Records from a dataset
★ ★ ★ ★ ★

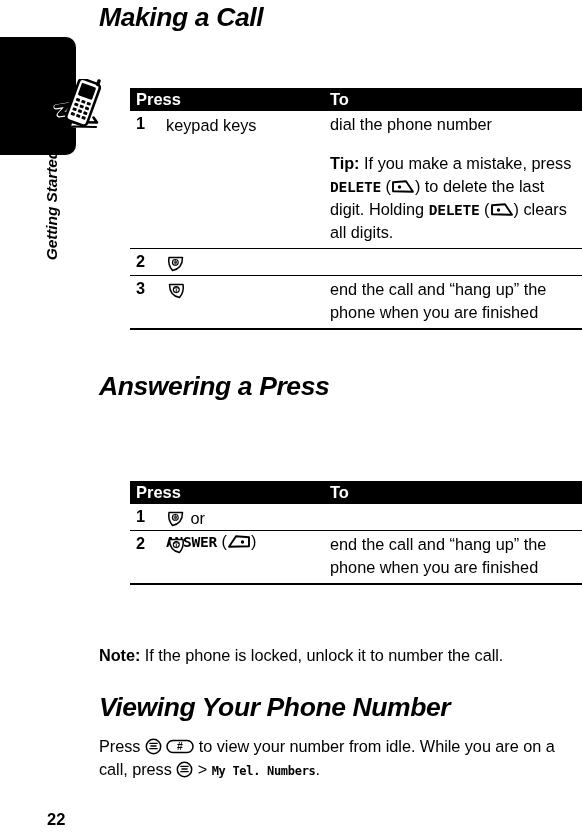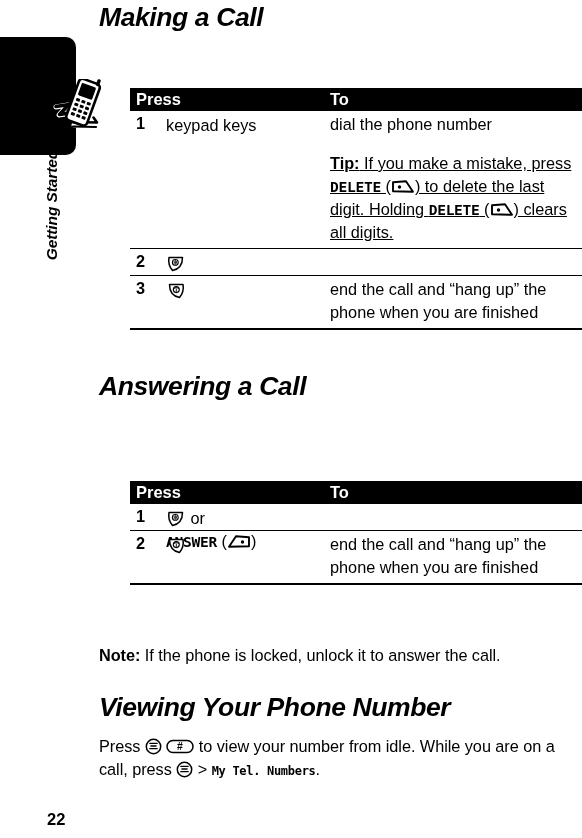"Tip: If you make a" .ptable .cell-to p.gap { text-decoration: underline -> none }
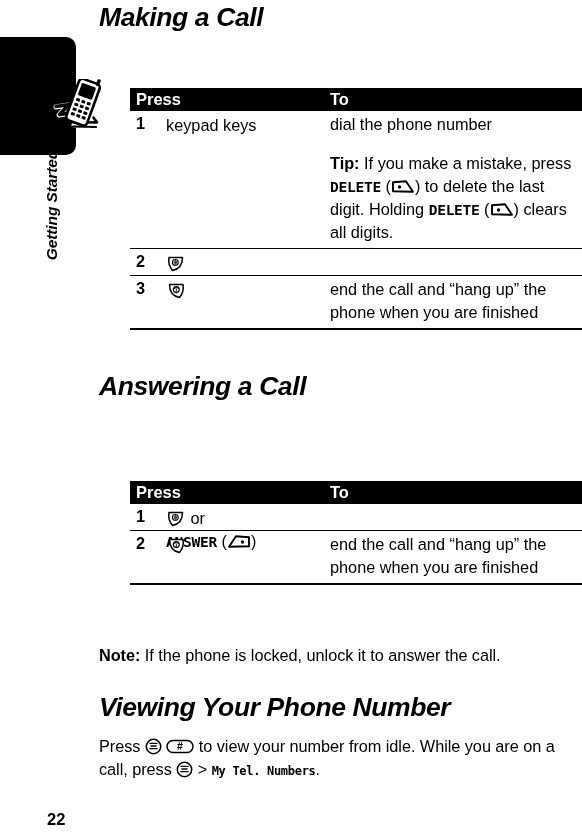"Answering a Call" div.h1 { text: Call -> Press }
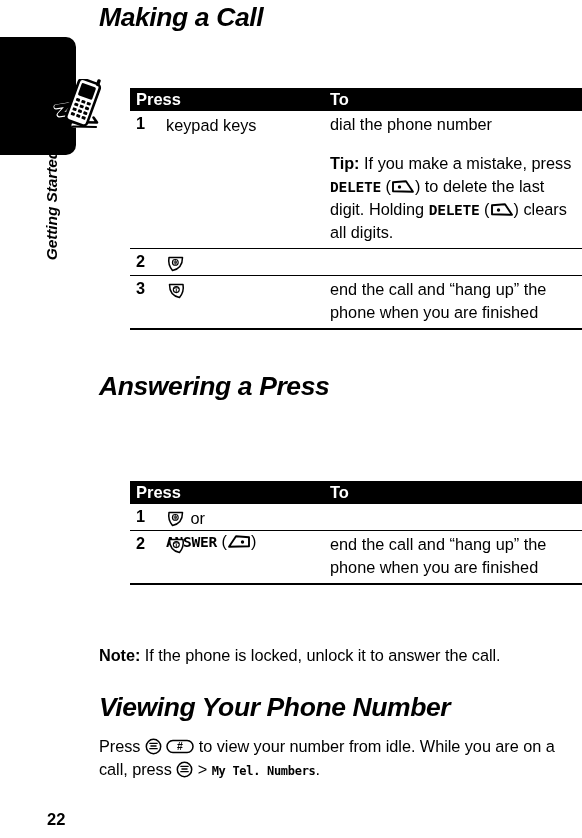"If the phone is locked," span { text: answer -> number }
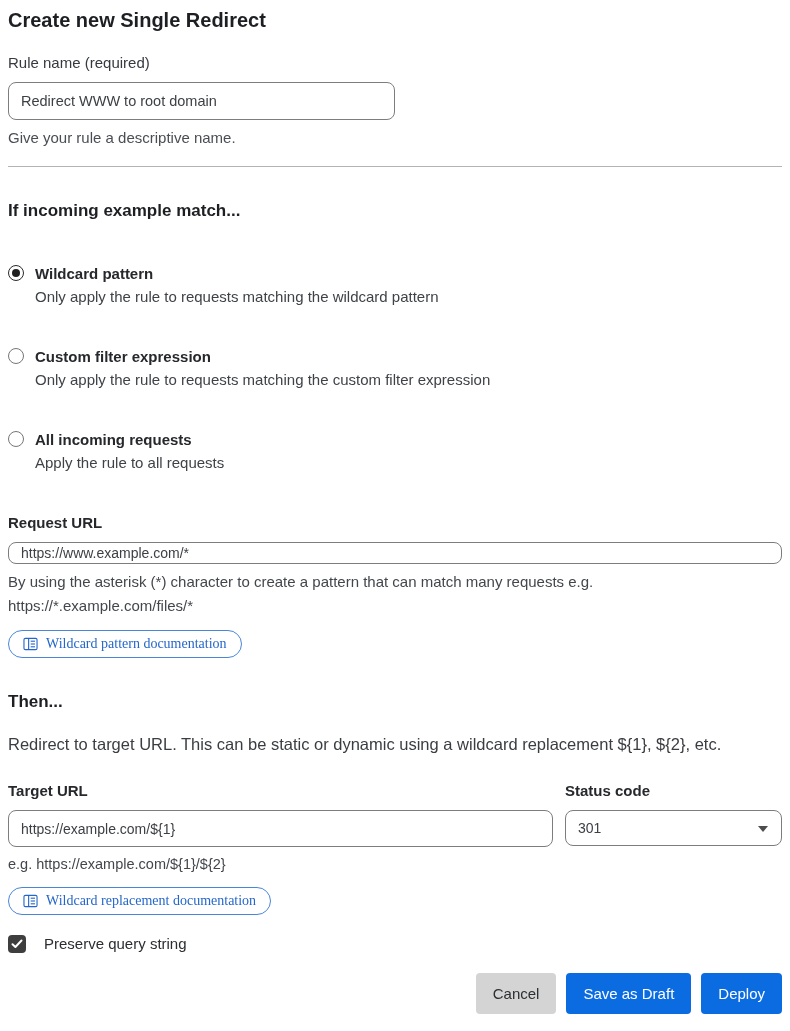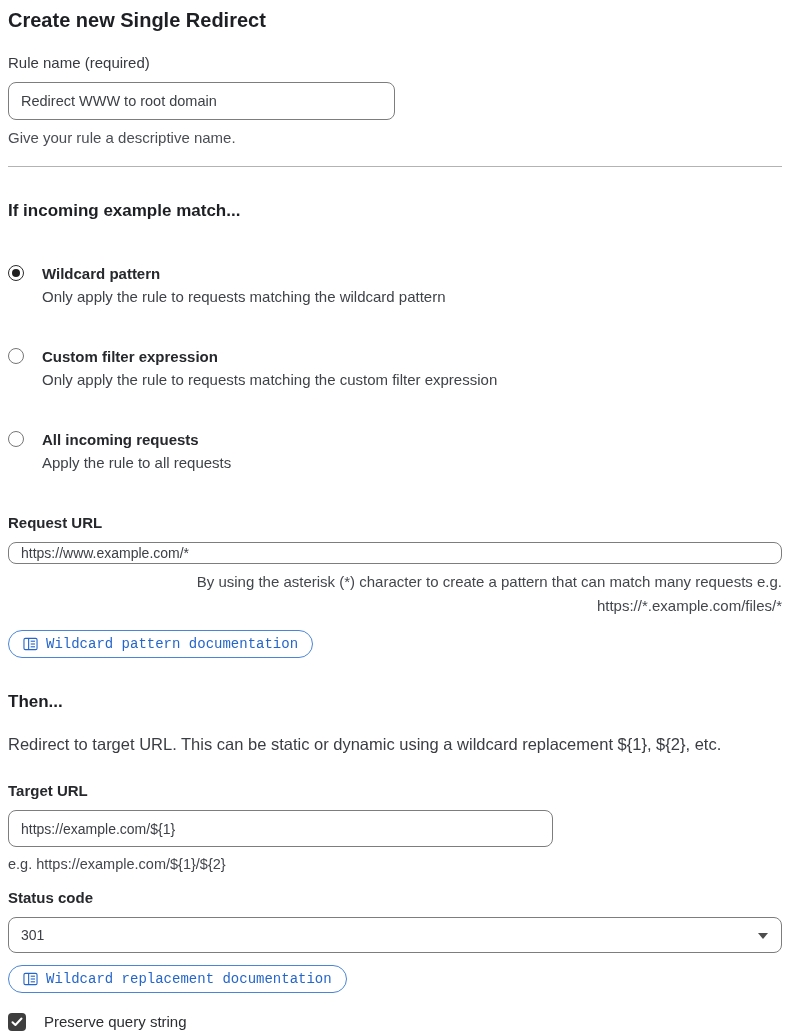"Wildcard pattern" .radio-option { gap: 18px -> 11px }
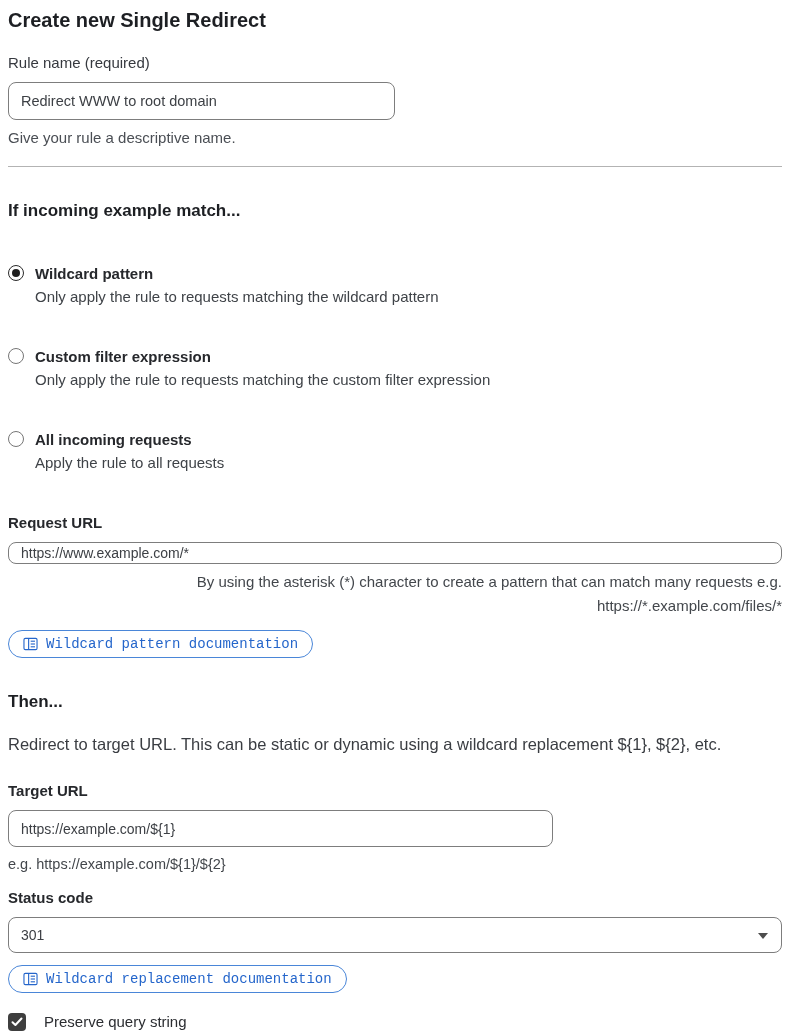"By using the asterisk (*)" .url-help { text-align: right -> none }
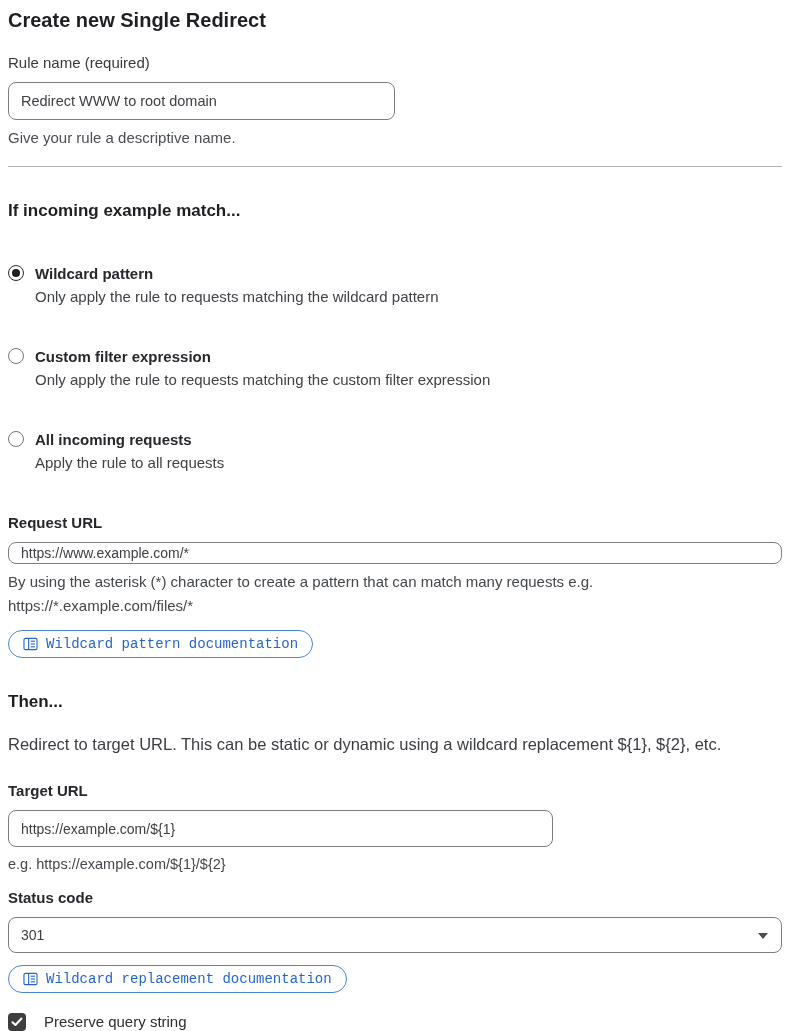"Wildcard pattern documentation" .doc-pill { font-family: Liberation Mono, monospace -> Liberation Serif, serif }
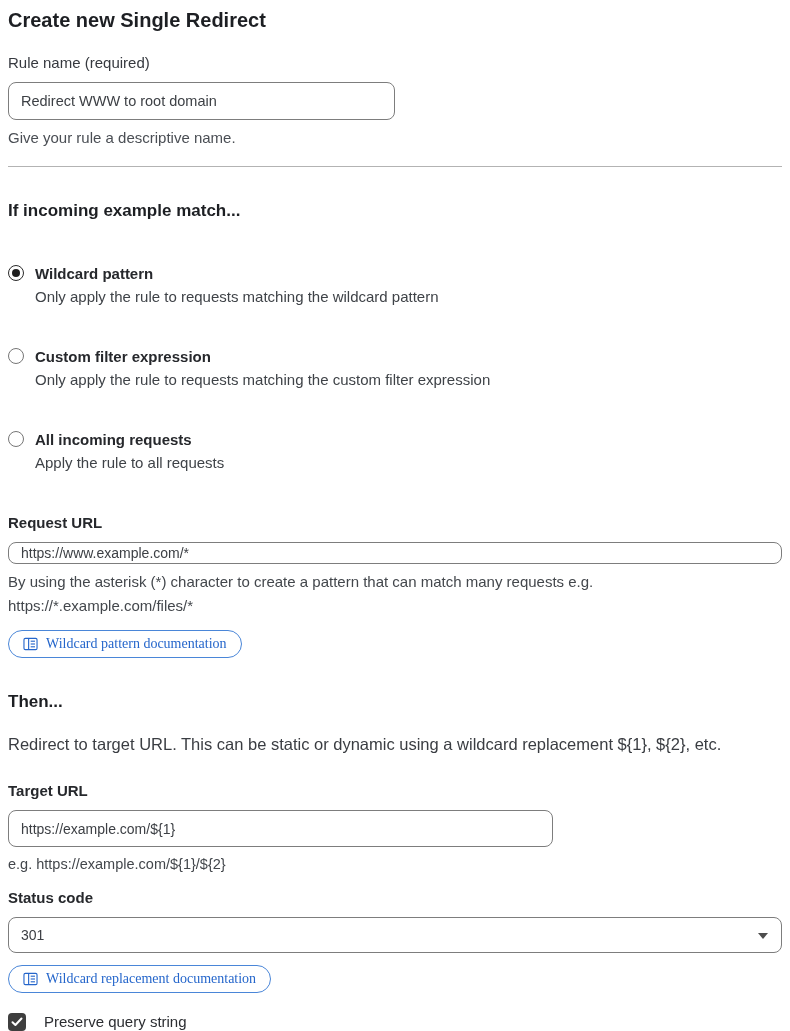"Target URL" .target-row { flex-direction: column -> none }
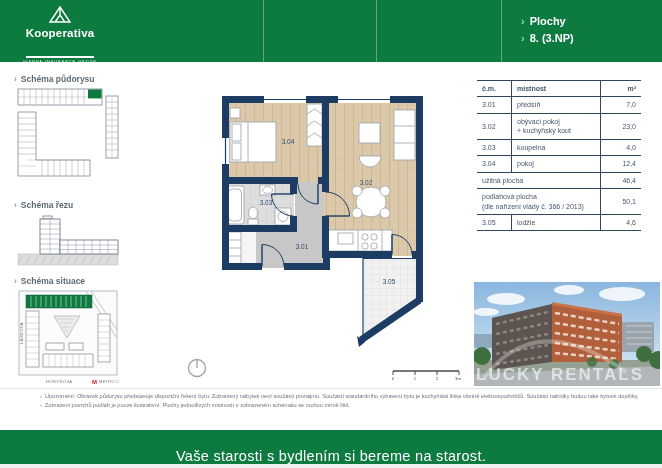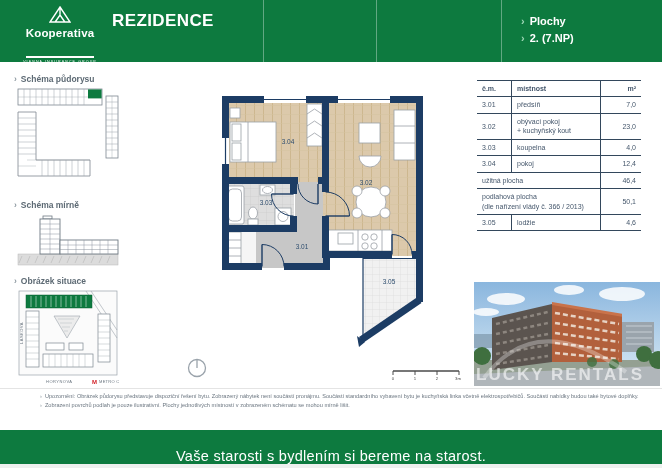"REZIDENCE" div { html: <div>REZIDENCE</div> -> none }
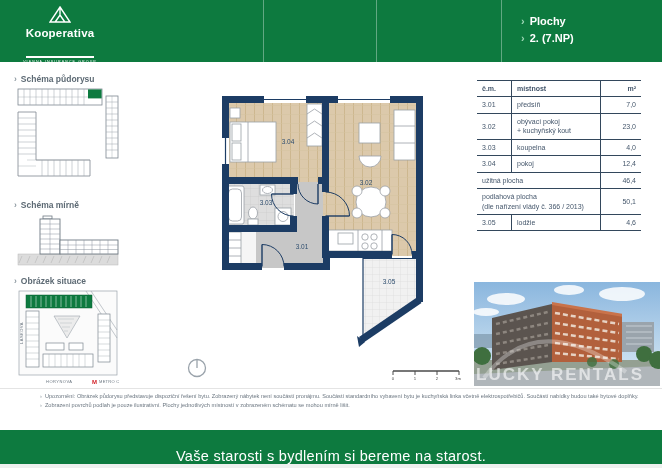"2. (7.NP)" span { text: 2. (7.NP -> 8. (3.NP }
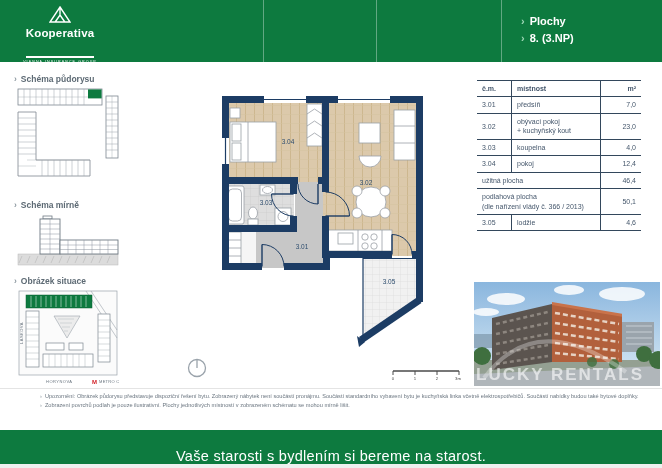"Schéma mírně" span { text: mírně -> řezu }
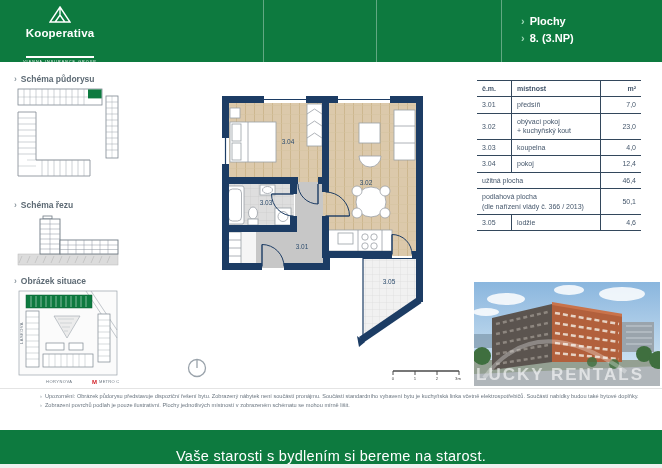"Obrázek situace" span { text: Obrázek -> Schéma }
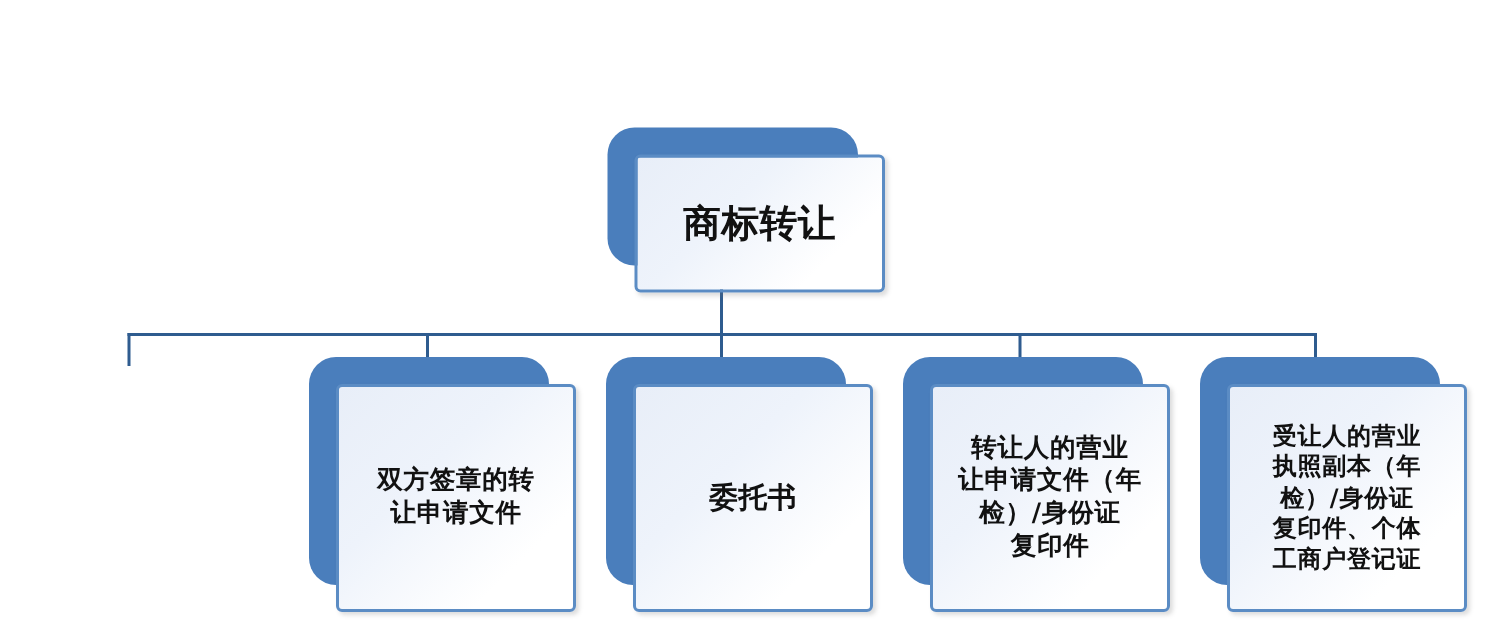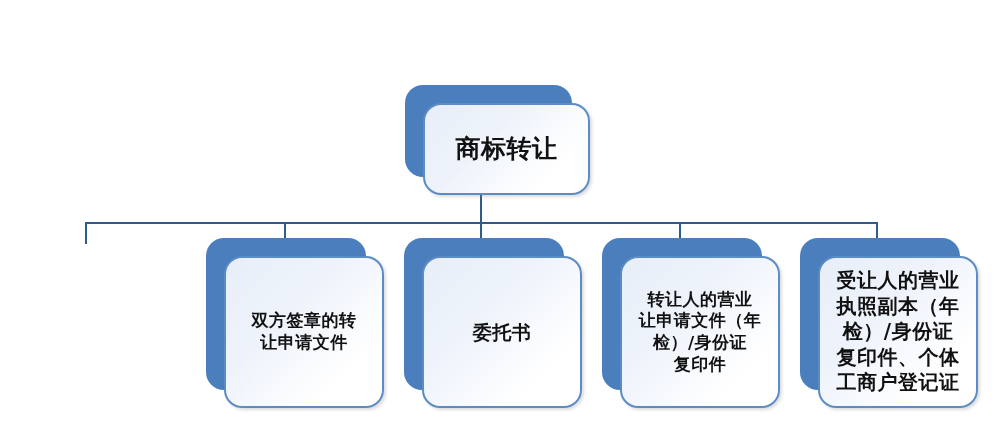"商标转让" .node .card { border-radius: 18px -> 4px }
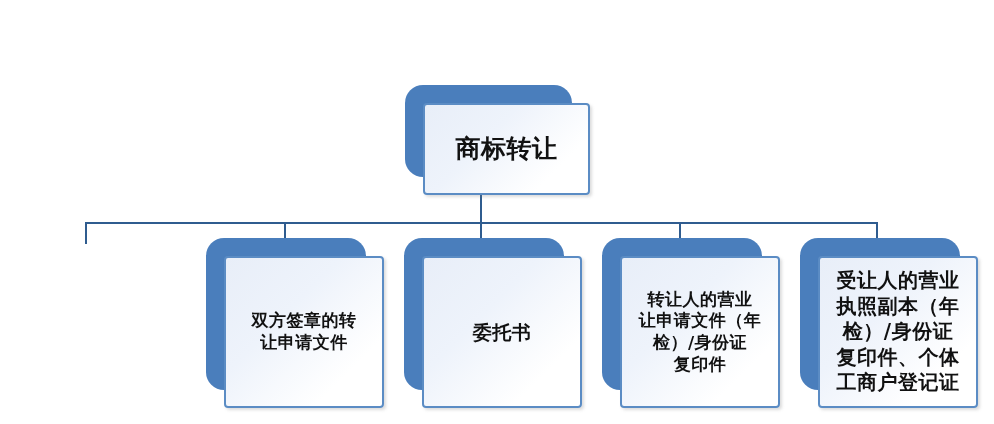"受让人的营业" #node-child-4 .label { font-size: 20px -> 16px }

★ ★ ★ ★ ★

Precisely those lines above that run from the line with "text: Call ->" up to and including the line with "Liberation Mono, monospace" are to be set down, with the pictures omitted.

Answer to this task
"Answering a Call" div.h1 { text: Call -> Press }
"If the phone is locked," span { text: answer -> number }
"Wildcard pattern" .radio-option { gap: 18px -> 11px }
"By using the asterisk (*)" .url-help { text-align: right -> none }
"Wildcard pattern documentation" .doc-pill { font-family: Liberation Mono, monospace -> Liberation Serif, serif }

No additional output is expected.